There are no props, and the story couldn’t be more basic: Boy can’t choose between his old lover and his new one.

Happily, there are twists.

The first is that Mike Bartlett’s play, a London import, is staged in the round. Sitting in a small amphitheater built inside the Duke on 42nd Street, the audience is a breath away from the actors. We look down on them as they lock horns in a makeshift ring — the marquee alludes to cockfighting.

The other wrinkle on your average Hollywood rom-com is that our hero, John (Cory Michael Smith), waffles between his boyfriend, M (Jason Butler Harner), and a female lover, W (Amanda Quaid).

“It’s absolutely OK to like both,” M says. “But not at the same time.”

To help John come to a decision — hopefully in his own favor — M decides to have a dinner party with all three of them. As if this weren’t asking for trouble, M also invites his supportive dad, F (Cotter Smith).

The characters aren’t necessarily sympathetic. M is a terrible snob, W’s quiet confidence can be irritating and John’s inability to fully commit to anyone is manipulative.

Yet we care for them all, thanks to Bartlett’s insightful writing, James Macdonald’s sharp staging and a cast in a state of near-telepathic grace.

Harner (“The Coast of Utopia”) is brilliant at playing smug — check out the tasty way he says “broker” when informing W, a teaching assistant, of his job. But you can also see the pain wash over his face when he thinks he’s losing John.

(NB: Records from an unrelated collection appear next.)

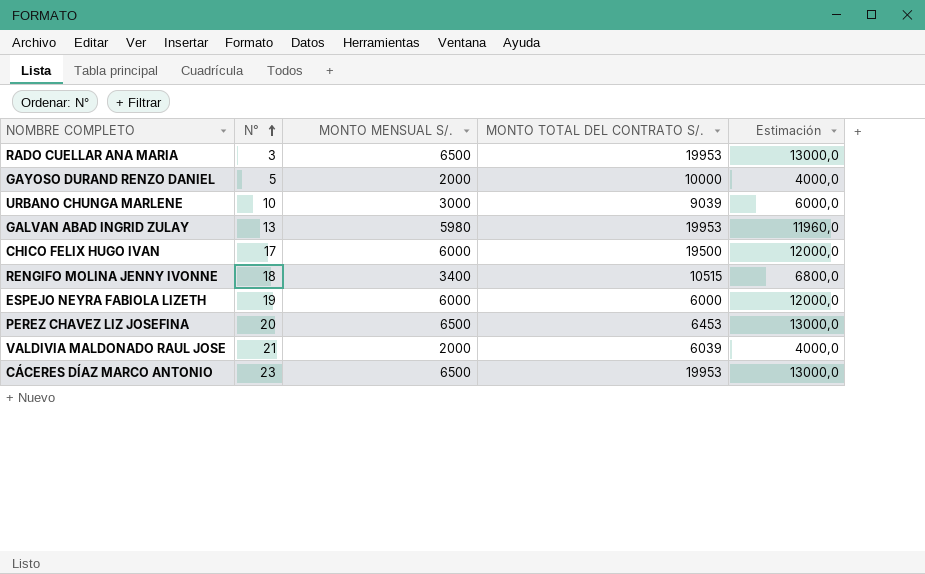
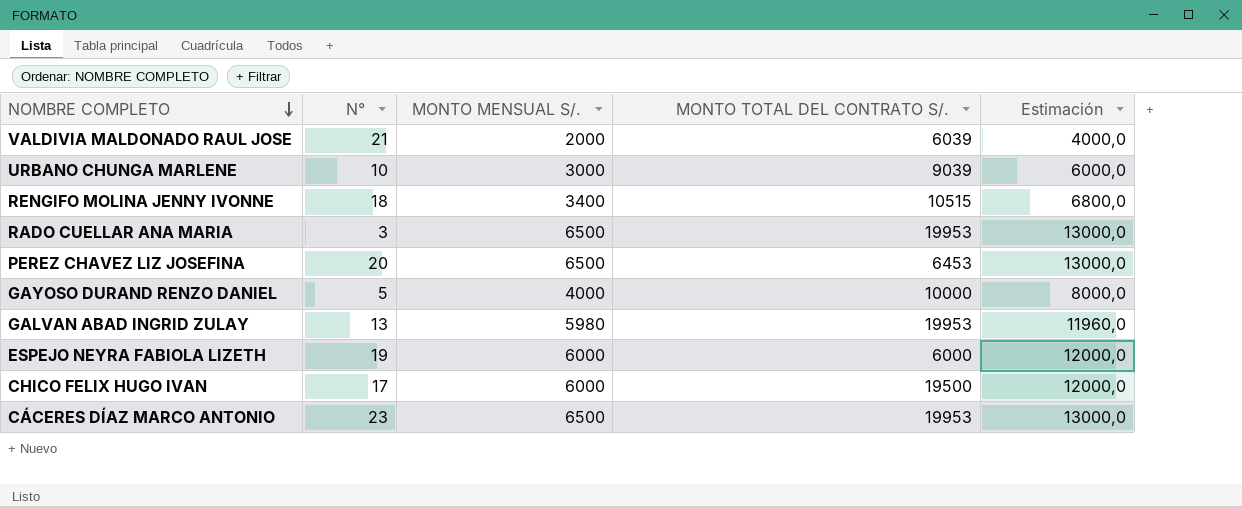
row order: N° ascending -> NOMBRE COMPLETO descending
GAYOSO DURAND RENZO DANIEL | MONTO MENSUAL S/.: 2000 -> 4000
GAYOSO DURAND RENZO DANIEL | Estimación: 4000,0 -> 8000,0

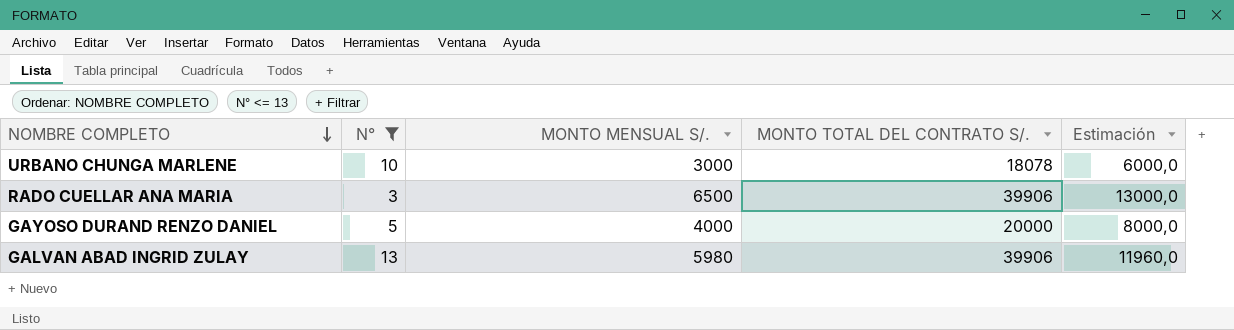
filter: none -> N° <= 13
URBANO CHUNGA MARLENE | MONTO TOTAL DEL CONTRATO S/.: 9039 -> 18078
RADO CUELLAR ANA MARIA | MONTO TOTAL DEL CONTRATO S/.: 19953 -> 39906
GAYOSO DURAND RENZO DANIEL | MONTO TOTAL DEL CONTRATO S/.: 10000 -> 20000
GALVAN ABAD INGRID ZULAY | MONTO TOTAL DEL CONTRATO S/.: 19953 -> 39906

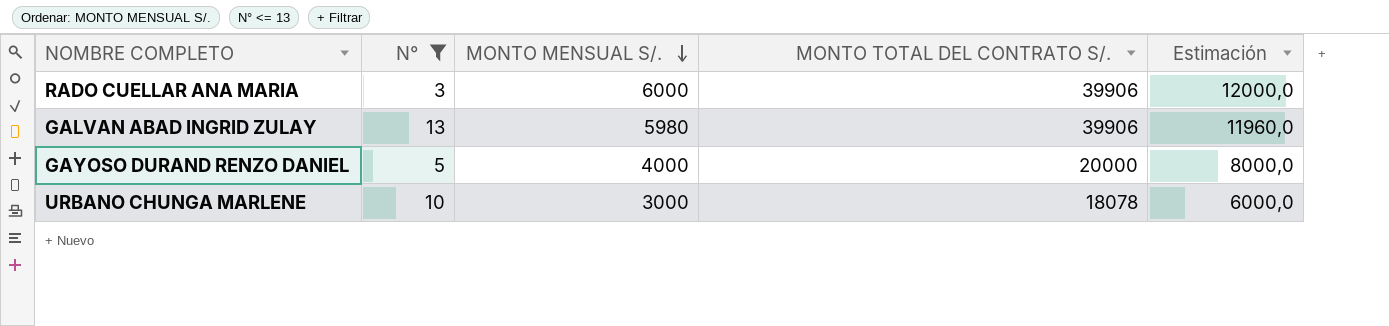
row order: NOMBRE COMPLETO descending -> MONTO MENSUAL S/. descending
RADO CUELLAR ANA MARIA | MONTO MENSUAL S/.: 6500 -> 6000
RADO CUELLAR ANA MARIA | Estimación: 13000,0 -> 12000,0

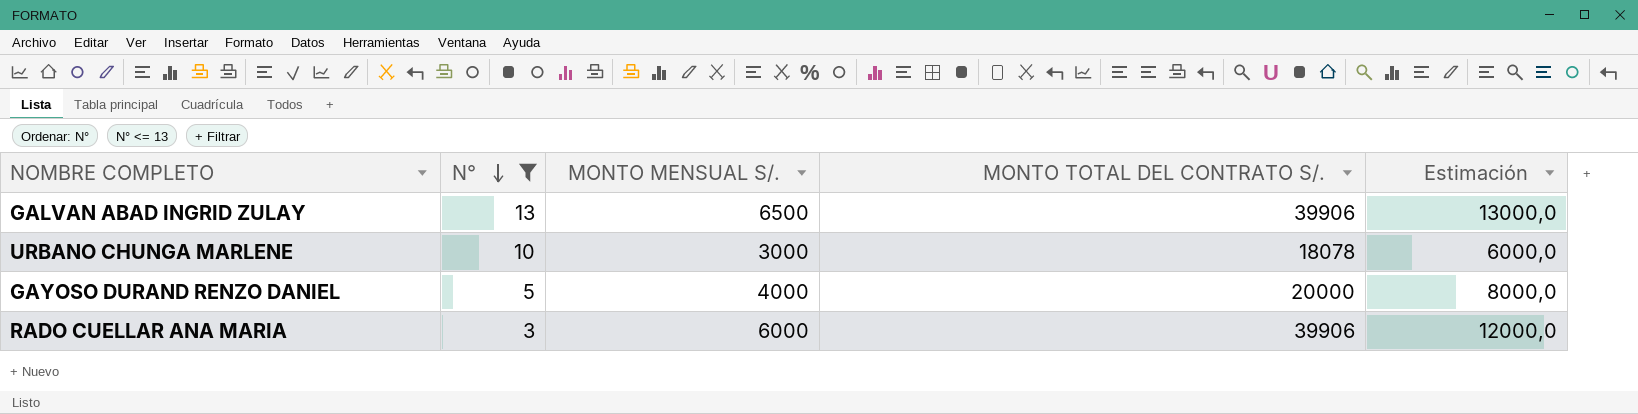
row order: MONTO MENSUAL S/. descending -> N° descending
GALVAN ABAD INGRID ZULAY | MONTO MENSUAL S/.: 5980 -> 6500
GALVAN ABAD INGRID ZULAY | Estimación: 11960,0 -> 13000,0

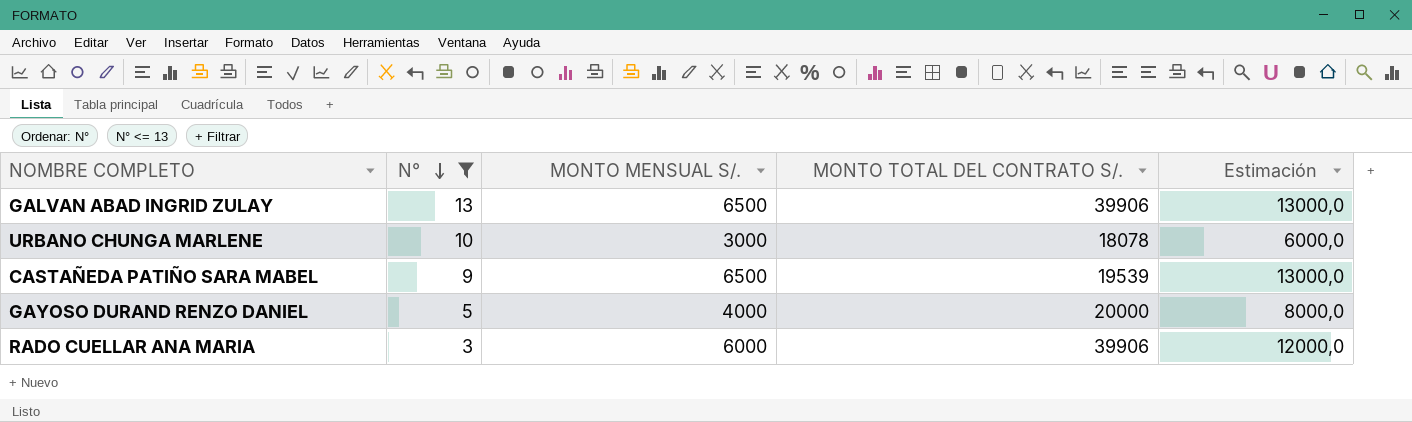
row CASTAÑEDA PATIÑO SARA MABEL: none -> 9 | 6500 | 19539 | 13000,0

The slight, youthful-looking Smith succeeds in making John’s wavering understandable, and Quaid beautifully handles the tricky sex scene between W and John. They remain fully clothed and barely touch, but the text is explicit and the implied intimacy makes audience members both fascinated and uncomfortable.

Best of all, “Cock” isn’t a screed about sexual politics, but a humane story about how hard it is to make decisions when it comes to relationships. And that’s something anybody can understand.